Sieja

Sieja (Coregonus lavaretus)

Jest to trudna do złowienia ryba. Był czas, gdy szeroko dyskutowano, czy w ogóle można łowić sieję na wędkę. Okazało się, że w pewnych porach dnia (późnym wieczorem) przy zastosowaniu odpowiednich przynęt jest to możliwe. Najlepiej jednak łowi się sieję w okresie zimowym,  spod lodu. Nie znaczy to oczywiście,  że  sprawa jest prosta. Złowienie siei na wędkę to nadal spory wyczyn.
Ryba ta należy do rodziny łososiowatych.  Żyje w  chłodnych, głębokich jeziorach obfitujących w tlen. Niedawno jeszcze potwierdzano obecność tej ryby w 63 polskich jeziorach,   na  Pojezierzu  Pomorskim,   Mazurskim i Suwalskim. Obecnie jednak zasięg  występowania   siei  najprawdopodobniej mimo zarybiania już się  zmniejszył.   A   sieja   jest   bardzo wrażliwa na jakość wody.
Jest rybą żyjącą w stadach. Do trzeciego roku życia odżywia się wyłącznie planktonem.  Później  w skład  jej menu  wchodzą także różnego rodzaju robaki, małże oraz drobne ryby, zwłaszcza stynki. W odpowiednich warunkach rośnie szybko, osiągając po kilku latach  wagę  nawet  6  kg.  Najczęściej jednak  spotyka  się sztuki  o długości około 50 cm i wadze 1 kg.
W lecie, w ciągu dnia, na ogół przebywa w głębokich partiach jezior, w miejscach o zimnej wodzie. Nocą podchodzi pod powierzchnię i na płycizny. W listopadzie i grudniu odbywa się tarło.
Łowienie  siei  w lecie  to  ogromnie trudna   sprawa.   Zdarzają   się   jednak przypadki złowienia tej ryby, przy zastosowaniu cienkiej żyłki - 0,15 mm, maleńkiego  haczyka i  takich przynęt jak:  ochotki,  czerwone robaki,  małże. Stosunkowo skutecznie łowi się sieję spod lodu. Należy jednak pamiętać, że okres ochronny dla tej ryby trwa od
15 października do 31 grudnia. Zimo-połowy   można  więc  rozpoczynać dopiero w styczniu.

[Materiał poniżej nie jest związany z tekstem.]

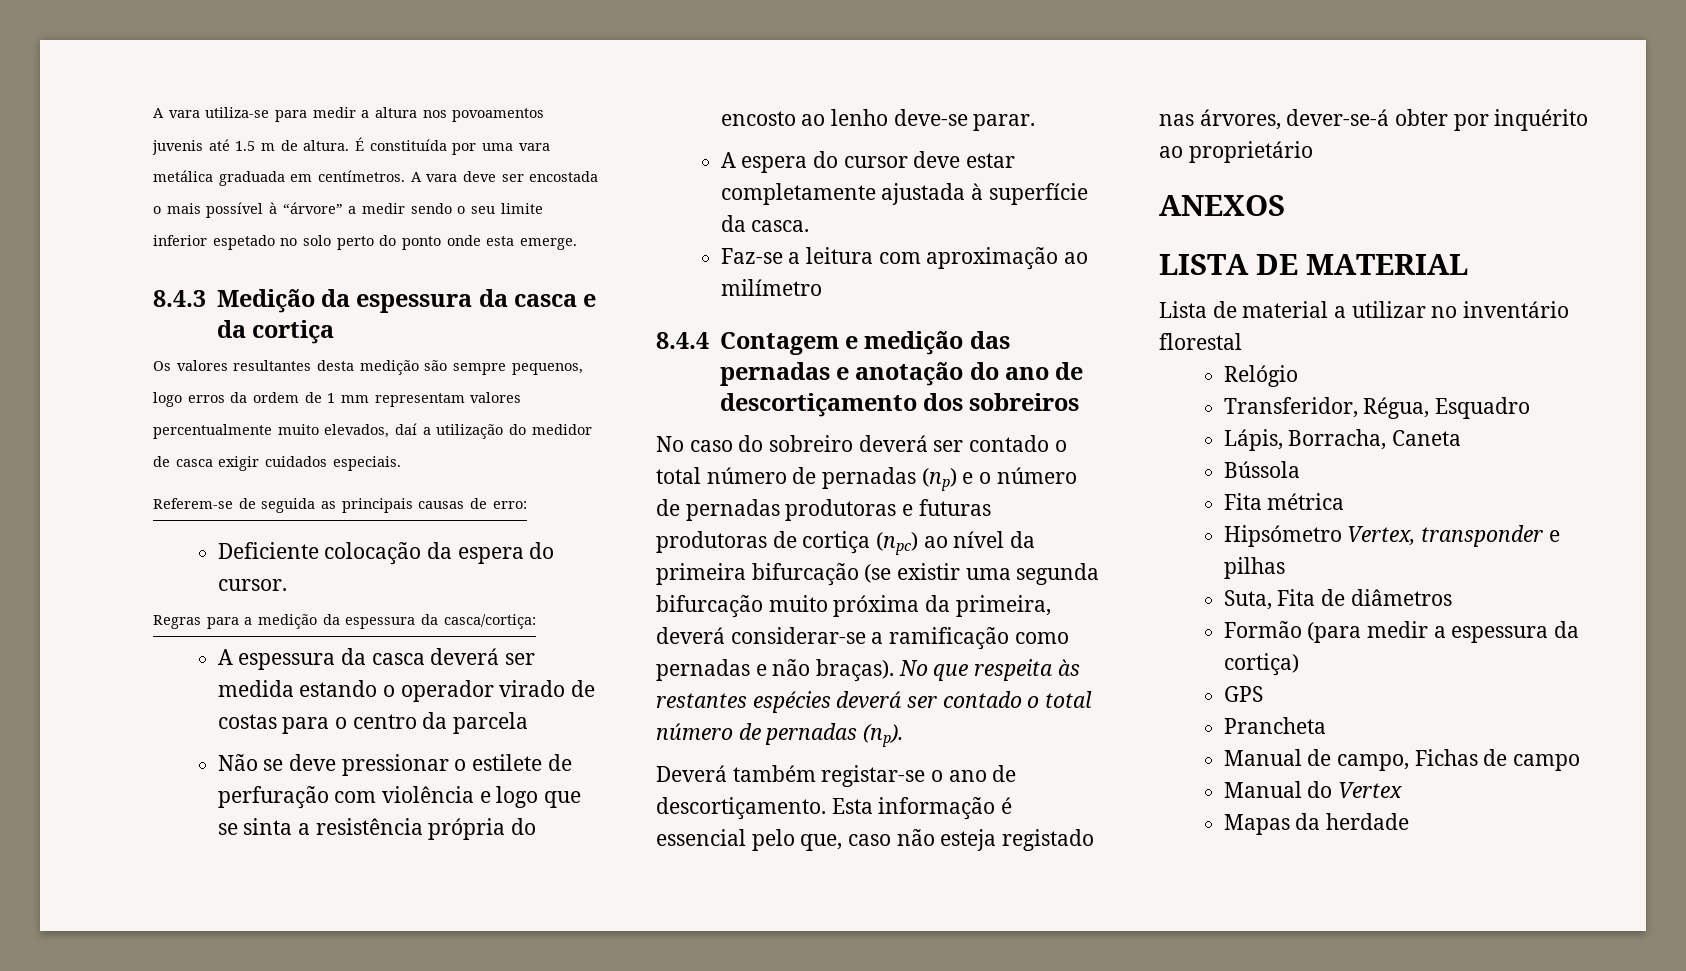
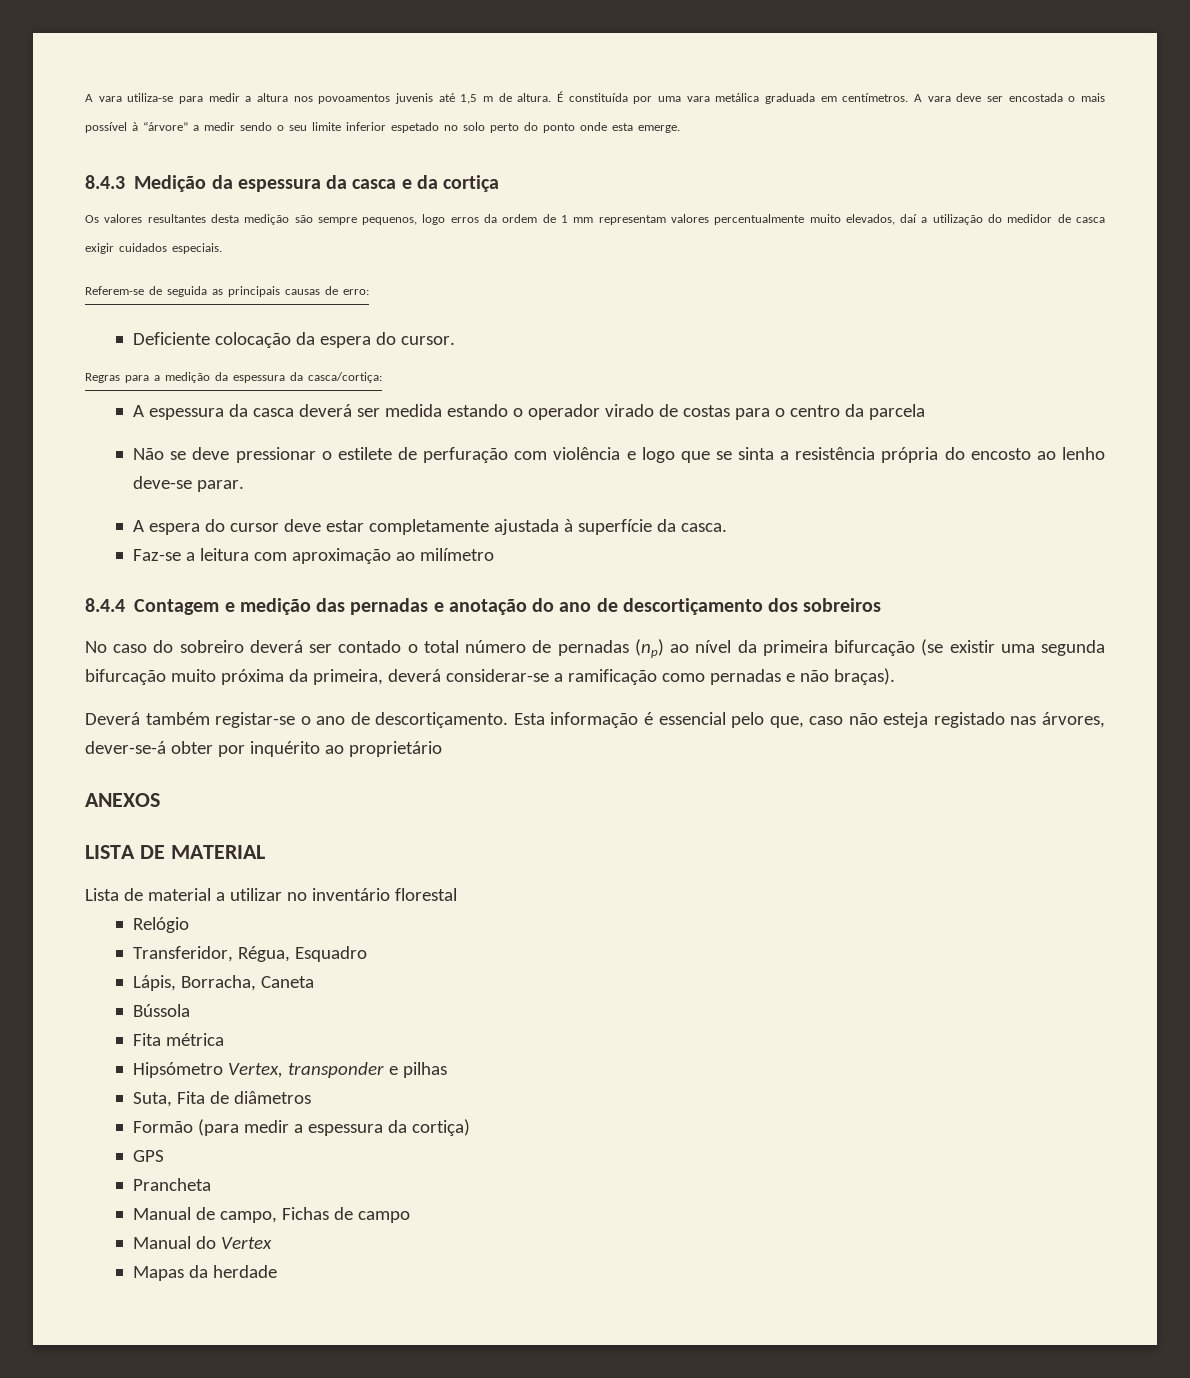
- A vara utiliza-se para medir a altura nos povoamentos juvenis até 1.5 m de altura.
+ A vara utiliza-se para medir a altura nos povoamentos juvenis até 1,5 m de altura.
- No caso do sobreiro deverá ser contado o total número de pernadas (np) e o número de pernadas produtoras e futuras produtoras de cortiça (npc) ao nível da primeira bifurcação (se existir uma segunda bifurcação muito próxima da primeira, deverá considerar-se a ramificação como pernadas e não braças). No que respeita às restantes espécies deverá ser contado o total número de pernadas (np).
+ No caso do sobreiro deverá ser contado o total número de pernadas (np) ao nível da primeira bifurcação (se existir uma segunda bifurcação muito próxima da primeira, deverá considerar-se a ramificação como pernadas e não braças).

Łowisk siei trzeba szukać daleko od brzegów, w miejscach o głębokości 10-30 m. W charakterze przynęt stosuje się ciężkie błystki podlodowe, zbliżone wyglądem do stynki. Żyłka powinna być cienka, nie grubsza niż 0,20 mm. Sposób łowienia polega na klasycznym dla zimowego wędkowania podciąganiu i opuszczaniu przynęty.
Podciągać należy wolniej, opuszczać szybciej. Brania następują w końcowej fazie podciągania błystki.
Złowienie siei powyższą metodą wymaga cierpliwości. O skuteczności połowów tej ryby świadczą wyniki zawodów, jakie od paru lat organizowane są w województwie suwalskim. Przeciętnie branie następuje raz na 10 godzin. Połowa -startujących w ogóle nic nie łowi. Nie jest to więc łatwa ryba. Ale spróbować ją przechytrzyć łatwo. Wymiar ochronny siei - 35 cm. W ciągu doby wolno złowić cztery sztuki.